7. In my opinion, this discretion extends to a discretion as to whether, and if so how to intervene; and in my opinion, there is an onus on a person seeking to have a Court set aside or vary a Registrars decision to make out a case that the Court, in the interests of justice, should exercise its discretion to do so.

8. In the case of a decision on practice or procedure, this will normally require at least demonstration of an error of law, or a House v The King error, or a material change of circumstances, or evidence satisfying the strict requirements for fresh evidence. Even then, a Court may not think that the interests of Justice require intervention. This could be so, for example, if the error of law is a deficiency of reasons and the result is on its face not an unreasonable one;

9. In the case of a decision which finally determines a party's rights, or which (albeit one of practice or procedure) has a decisive impact on those rights, a Court may be more willing to intervene. It may permit further evidence to be led which does not satisfy the strict requirements for fresh evidence, if it is satisfied that the interest of Justice require this. It may decide to substitute its own discretionary decision for that of the Registrar, even though no House v The King error is shown, again if it is satisfied that the interests of Justice require this. To that extent, the review may be considered a de novo hearing.

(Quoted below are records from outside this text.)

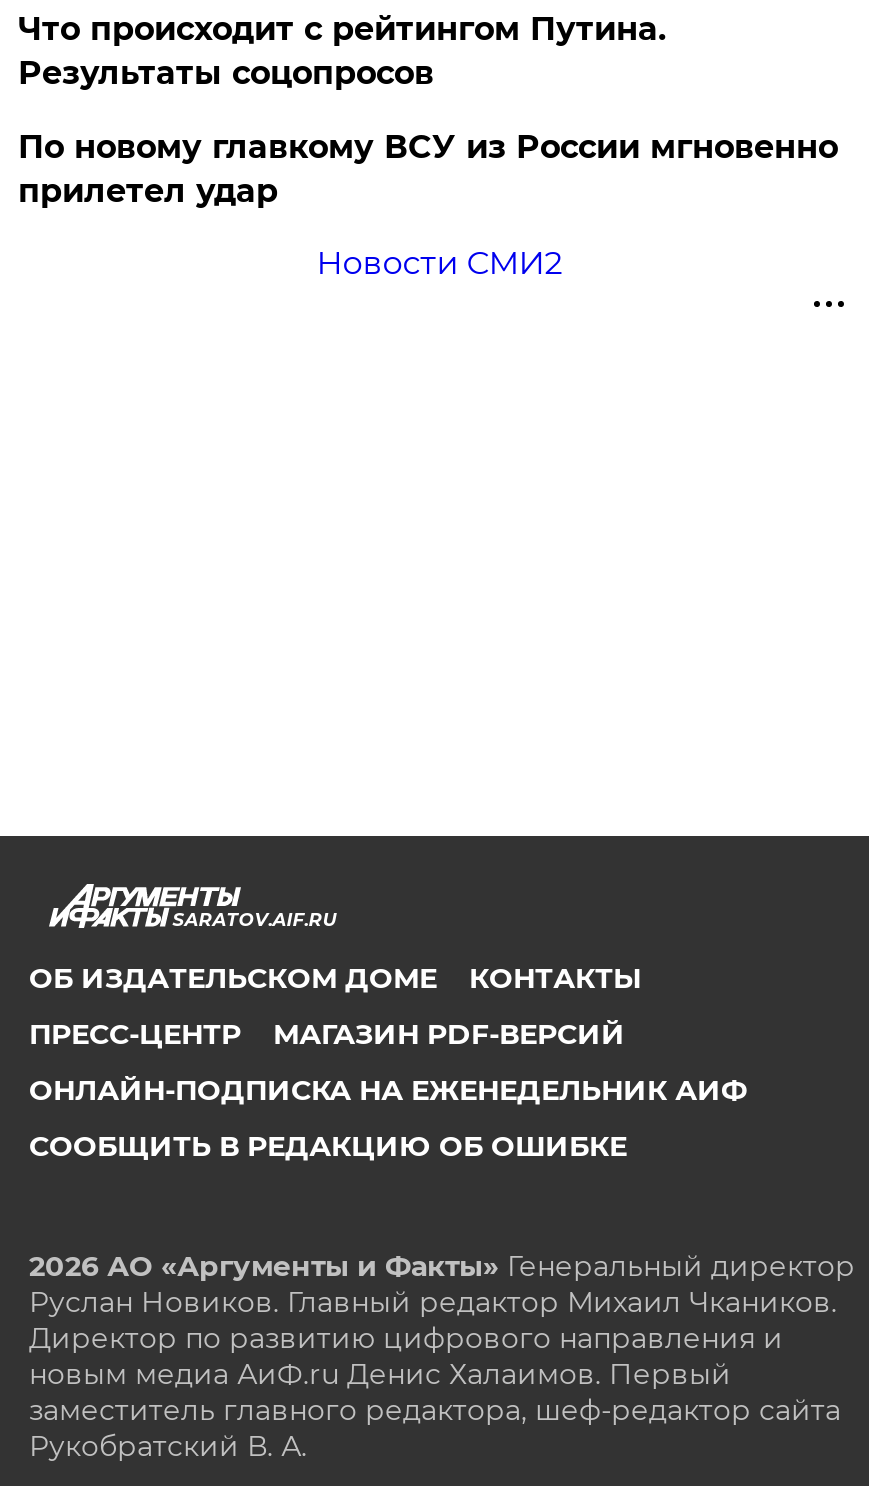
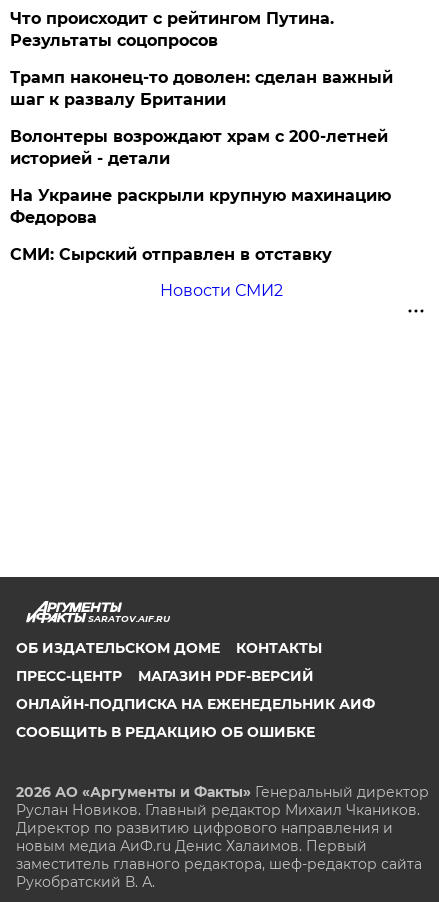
- По новому главкому ВСУ из России мгновенно
- прилетел удар
+ Трамп наконец-то доволен: сделан важный
+ шаг к развалу Британии
+ Волонтеры возрождают храм с 200-летней
+ историей - детали
+ На Украине раскрыли крупную махинацию
+ Федорова
+ СМИ: Сырский отправлен в отставку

10. In my opinion, this approach is consistent with the position that such reviews are not appeals and involves the exercise of discretion by the reviewing body; and with the policy considerations referred to by Jordan CJ in In Re the Will of Gilbert (1946) 46 SR (NSW) 318 at 323. It is also consistent with the general principle concerning interlocutory applications: they do not finally decide matters, and successive applications can be brought for the same orders; but generally, a later application for orders that have previously been refused will be summarily dismissed unless a change of circumstances is shown or there is evidence satisfying the strict requirements for fresh evidence."

  1. Hodgson JA recently reaffirmed these views in Dae Boong International Co Pty Ltd v Gray [2009] NSWCA 11. His Honour said at paragraph 16 to 19 the following;

" As I have said, the matter comes before me on an application to review the Registrar's decision.

17. As regards the nature of such a review and the grounds on which such decisions can be reviewed, I adhere to what I said in Tomko v Palasty (No 2) [2007] NSWCA 369 at paragraphs [4] to [10].

18. Thus in my view a review of a decision of a Registrar is not an appeal, and in such a review a Court must exercise its own discretion. This discretion extends to a discretion as to whether and if so how to intervene, and there is an onus on a person seeking to have a Court set aside or vary a Registrars decision to make out a case that the Court in the interest of Justice should exercise its discretion to do so.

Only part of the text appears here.